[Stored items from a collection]
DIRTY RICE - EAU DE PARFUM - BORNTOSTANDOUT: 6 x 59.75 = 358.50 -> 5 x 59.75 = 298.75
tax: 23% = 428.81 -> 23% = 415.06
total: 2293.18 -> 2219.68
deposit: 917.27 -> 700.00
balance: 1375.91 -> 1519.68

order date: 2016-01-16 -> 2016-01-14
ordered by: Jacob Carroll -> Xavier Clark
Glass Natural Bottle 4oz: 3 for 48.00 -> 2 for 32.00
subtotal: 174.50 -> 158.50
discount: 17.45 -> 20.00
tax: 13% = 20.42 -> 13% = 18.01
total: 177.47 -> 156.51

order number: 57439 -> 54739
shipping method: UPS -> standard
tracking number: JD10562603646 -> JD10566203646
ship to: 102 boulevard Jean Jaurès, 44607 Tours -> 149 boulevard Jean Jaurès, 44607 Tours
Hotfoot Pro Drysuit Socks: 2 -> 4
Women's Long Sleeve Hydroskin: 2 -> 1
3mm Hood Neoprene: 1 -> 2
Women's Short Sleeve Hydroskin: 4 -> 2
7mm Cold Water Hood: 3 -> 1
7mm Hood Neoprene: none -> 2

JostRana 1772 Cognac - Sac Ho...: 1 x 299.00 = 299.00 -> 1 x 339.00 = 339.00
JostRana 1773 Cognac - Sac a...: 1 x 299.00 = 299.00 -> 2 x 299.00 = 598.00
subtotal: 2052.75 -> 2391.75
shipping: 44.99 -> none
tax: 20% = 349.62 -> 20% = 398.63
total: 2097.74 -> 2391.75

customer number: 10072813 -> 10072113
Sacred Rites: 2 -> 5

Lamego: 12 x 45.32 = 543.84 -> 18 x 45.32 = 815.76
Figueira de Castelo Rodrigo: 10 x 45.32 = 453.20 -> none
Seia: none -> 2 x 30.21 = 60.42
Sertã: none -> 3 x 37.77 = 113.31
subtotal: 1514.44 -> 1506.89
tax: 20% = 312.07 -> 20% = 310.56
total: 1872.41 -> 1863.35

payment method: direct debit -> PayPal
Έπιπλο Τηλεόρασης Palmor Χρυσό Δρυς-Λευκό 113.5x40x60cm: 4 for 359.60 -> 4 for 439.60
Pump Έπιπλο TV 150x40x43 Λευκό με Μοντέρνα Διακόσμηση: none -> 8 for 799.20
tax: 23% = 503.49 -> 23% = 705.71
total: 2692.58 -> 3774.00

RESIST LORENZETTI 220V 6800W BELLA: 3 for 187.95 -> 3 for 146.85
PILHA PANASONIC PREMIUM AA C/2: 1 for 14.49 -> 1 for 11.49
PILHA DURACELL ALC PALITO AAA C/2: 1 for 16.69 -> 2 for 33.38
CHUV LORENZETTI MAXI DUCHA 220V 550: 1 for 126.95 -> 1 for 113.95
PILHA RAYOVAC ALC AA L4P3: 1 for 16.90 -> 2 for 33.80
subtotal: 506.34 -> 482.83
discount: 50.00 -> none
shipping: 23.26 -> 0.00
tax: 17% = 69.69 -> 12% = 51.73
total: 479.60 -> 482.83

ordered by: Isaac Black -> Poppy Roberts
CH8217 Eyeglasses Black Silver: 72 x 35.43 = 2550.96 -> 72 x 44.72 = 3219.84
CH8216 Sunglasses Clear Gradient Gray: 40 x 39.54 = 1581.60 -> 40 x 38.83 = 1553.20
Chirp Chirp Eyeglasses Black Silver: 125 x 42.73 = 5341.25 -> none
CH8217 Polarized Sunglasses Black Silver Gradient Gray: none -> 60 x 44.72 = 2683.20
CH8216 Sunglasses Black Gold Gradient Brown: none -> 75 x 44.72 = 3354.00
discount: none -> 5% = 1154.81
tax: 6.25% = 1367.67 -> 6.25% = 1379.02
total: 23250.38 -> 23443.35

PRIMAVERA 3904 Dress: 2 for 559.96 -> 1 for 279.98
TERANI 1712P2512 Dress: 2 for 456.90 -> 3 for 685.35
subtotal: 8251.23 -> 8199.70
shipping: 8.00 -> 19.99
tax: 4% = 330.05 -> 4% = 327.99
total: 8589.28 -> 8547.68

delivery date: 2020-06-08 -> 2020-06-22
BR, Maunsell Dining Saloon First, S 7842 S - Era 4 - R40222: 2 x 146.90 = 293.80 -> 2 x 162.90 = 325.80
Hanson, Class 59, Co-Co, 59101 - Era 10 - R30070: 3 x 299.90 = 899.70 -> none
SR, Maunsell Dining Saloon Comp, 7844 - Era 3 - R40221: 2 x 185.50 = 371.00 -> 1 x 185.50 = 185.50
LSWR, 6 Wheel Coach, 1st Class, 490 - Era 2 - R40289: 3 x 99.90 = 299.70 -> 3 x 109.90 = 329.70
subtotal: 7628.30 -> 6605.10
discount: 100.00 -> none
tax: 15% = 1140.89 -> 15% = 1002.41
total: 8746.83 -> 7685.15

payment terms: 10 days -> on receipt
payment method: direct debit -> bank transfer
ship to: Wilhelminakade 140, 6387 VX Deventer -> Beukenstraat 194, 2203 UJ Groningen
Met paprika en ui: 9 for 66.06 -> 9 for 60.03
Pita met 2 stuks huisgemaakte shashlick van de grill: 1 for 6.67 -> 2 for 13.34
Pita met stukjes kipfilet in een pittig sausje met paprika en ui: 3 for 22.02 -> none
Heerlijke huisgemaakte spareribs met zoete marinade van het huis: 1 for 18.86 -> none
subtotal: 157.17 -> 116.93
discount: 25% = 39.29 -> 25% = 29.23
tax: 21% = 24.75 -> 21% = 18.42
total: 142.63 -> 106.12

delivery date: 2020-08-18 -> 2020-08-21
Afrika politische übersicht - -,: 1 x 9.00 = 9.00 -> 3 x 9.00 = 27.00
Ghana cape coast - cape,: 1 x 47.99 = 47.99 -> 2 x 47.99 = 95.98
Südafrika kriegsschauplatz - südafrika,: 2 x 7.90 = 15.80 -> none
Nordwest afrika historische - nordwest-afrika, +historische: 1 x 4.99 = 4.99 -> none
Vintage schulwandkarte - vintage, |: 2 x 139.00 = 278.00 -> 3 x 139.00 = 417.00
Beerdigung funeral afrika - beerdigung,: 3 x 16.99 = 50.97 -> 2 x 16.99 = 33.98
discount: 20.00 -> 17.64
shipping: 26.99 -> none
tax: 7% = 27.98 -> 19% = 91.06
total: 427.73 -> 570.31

[TRY IT] Give an exact transcription of the data shown above.

[RESULT BELOW]
DIRTY RICE - EAU DE PARFUM - BORNTOSTANDOUT: 6 x 59.75 = 358.50 -> 5 x 59.75 = 298.75
tax: 23% = 428.81 -> 23% = 415.06
total: 2293.18 -> 2219.68
deposit: 917.27 -> 700.00
balance: 1375.91 -> 1519.68

order date: 2016-01-16 -> 2016-01-14
ordered by: Jacob Carroll -> Xavier Clark
Glass Natural Bottle 4oz: 3 for 48.00 -> 2 for 32.00
subtotal: 174.50 -> 158.50
discount: 17.45 -> 20.00
tax: 13% = 20.42 -> 13% = 18.01
total: 177.47 -> 156.51

order number: 57439 -> 54739
shipping method: UPS -> standard
tracking number: JD10562603646 -> JD10566203646
ship to: 102 boulevard Jean Jaurès, 44607 Tours -> 149 boulevard Jean Jaurès, 44607 Tours
Hotfoot Pro Drysuit Socks: 2 -> 4
Women's Long Sleeve Hydroskin: 2 -> 1
3mm Hood Neoprene: 1 -> 2
Women's Short Sleeve Hydroskin: 4 -> 2
7mm Cold Water Hood: 3 -> 1
7mm Hood Neoprene: none -> 2

JostRana 1772 Cognac - Sac Ho...: 1 x 299.00 = 299.00 -> 1 x 339.00 = 339.00
JostRana 1773 Cognac - Sac a...: 1 x 299.00 = 299.00 -> 2 x 299.00 = 598.00
subtotal: 2052.75 -> 2391.75
shipping: 44.99 -> none
tax: 20% = 349.62 -> 20% = 398.63
total: 2097.74 -> 2391.75

customer number: 10072813 -> 10072113
Sacred Rites: 2 -> 5

Lamego: 12 x 45.32 = 543.84 -> 18 x 45.32 = 815.76
Figueira de Castelo Rodrigo: 10 x 45.32 = 453.20 -> none
Seia: none -> 2 x 30.21 = 60.42
Sertã: none -> 3 x 37.77 = 113.31
subtotal: 1514.44 -> 1506.89
tax: 20% = 312.07 -> 20% = 310.56
total: 1872.41 -> 1863.35

payment method: direct debit -> PayPal
Έπιπλο Τηλεόρασης Palmor Χρυσό Δρυς-Λευκό 113.5x40x60cm: 4 for 359.60 -> 4 for 439.60
Pump Έπιπλο TV 150x40x43 Λευκό με Μοντέρνα Διακόσμηση: none -> 8 for 799.20
tax: 23% = 503.49 -> 23% = 705.71
total: 2692.58 -> 3774.00

RESIST LORENZETTI 220V 6800W BELLA: 3 for 187.95 -> 3 for 146.85
PILHA PANASONIC PREMIUM AA C/2: 1 for 14.49 -> 1 for 11.49
PILHA DURACELL ALC PALITO AAA C/2: 1 for 16.69 -> 2 for 33.38
CHUV LORENZETTI MAXI DUCHA 220V 550: 1 for 126.95 -> 1 for 113.95
PILHA RAYOVAC ALC AA L4P3: 1 for 16.90 -> 2 for 33.80
subtotal: 506.34 -> 482.83
discount: 50.00 -> none
shipping: 23.26 -> 0.00
tax: 17% = 69.69 -> 12% = 51.73
total: 479.60 -> 482.83

ordered by: Isaac Black -> Poppy Roberts
CH8217 Eyeglasses Black Silver: 72 x 35.43 = 2550.96 -> 72 x 44.72 = 3219.84
CH8216 Sunglasses Clear Gradient Gray: 40 x 39.54 = 1581.60 -> 40 x 38.83 = 1553.20
Chirp Chirp Eyeglasses Black Silver: 125 x 42.73 = 5341.25 -> none
CH8217 Polarized Sunglasses Black Silver Gradient Gray: none -> 60 x 44.72 = 2683.20
CH8216 Sunglasses Black Gold Gradient Brown: none -> 75 x 44.72 = 3354.00
discount: none -> 5% = 1154.81
tax: 6.25% = 1367.67 -> 6.25% = 1379.02
total: 23250.38 -> 23443.35

PRIMAVERA 3904 Dress: 2 for 559.96 -> 1 for 279.98
TERANI 1712P2512 Dress: 2 for 456.90 -> 3 for 685.35
subtotal: 8251.23 -> 8199.70
shipping: 8.00 -> 19.99
tax: 4% = 330.05 -> 4% = 327.99
total: 8589.28 -> 8547.68

delivery date: 2020-06-08 -> 2020-06-22
BR, Maunsell Dining Saloon First, S 7842 S - Era 4 - R40222: 2 x 146.90 = 293.80 -> 2 x 162.90 = 325.80
Hanson, Class 59, Co-Co, 59101 - Era 10 - R30070: 3 x 299.90 = 899.70 -> none
SR, Maunsell Dining Saloon Comp, 7844 - Era 3 - R40221: 2 x 185.50 = 371.00 -> 1 x 185.50 = 185.50
LSWR, 6 Wheel Coach, 1st Class, 490 - Era 2 - R40289: 3 x 99.90 = 299.70 -> 3 x 109.90 = 329.70
subtotal: 7628.30 -> 6605.10
discount: 100.00 -> none
tax: 15% = 1140.89 -> 15% = 1002.41
total: 8746.83 -> 7685.15

payment terms: 10 days -> on receipt
payment method: direct debit -> bank transfer
ship to: Wilhelminakade 140, 6387 VX Deventer -> Beukenstraat 194, 2203 UJ Groningen
Met paprika en ui: 9 for 66.06 -> 9 for 60.03
Pita met 2 stuks huisgemaakte shashlick van de grill: 1 for 6.67 -> 2 for 13.34
Pita met stukjes kipfilet in een pittig sausje met paprika en ui: 3 for 22.02 -> none
Heerlijke huisgemaakte spareribs met zoete marinade van het huis: 1 for 18.86 -> none
subtotal: 157.17 -> 116.93
discount: 25% = 39.29 -> 25% = 29.23
tax: 21% = 24.75 -> 21% = 18.42
total: 142.63 -> 106.12

delivery date: 2020-08-18 -> 2020-08-21
Afrika politische übersicht - -,: 1 x 9.00 = 9.00 -> 3 x 9.00 = 27.00
Ghana cape coast - cape,: 1 x 47.99 = 47.99 -> 2 x 47.99 = 95.98
Südafrika kriegsschauplatz - südafrika,: 2 x 7.90 = 15.80 -> none
Nordwest afrika historische - nordwest-afrika, +historische: 1 x 4.99 = 4.99 -> none
Vintage schulwandkarte - vintage, |: 2 x 139.00 = 278.00 -> 3 x 139.00 = 417.00
Beerdigung funeral afrika - beerdigung,: 3 x 16.99 = 50.97 -> 2 x 16.99 = 33.98
discount: 20.00 -> 17.64
shipping: 26.99 -> none
tax: 7% = 27.98 -> 19% = 91.06
total: 427.73 -> 570.31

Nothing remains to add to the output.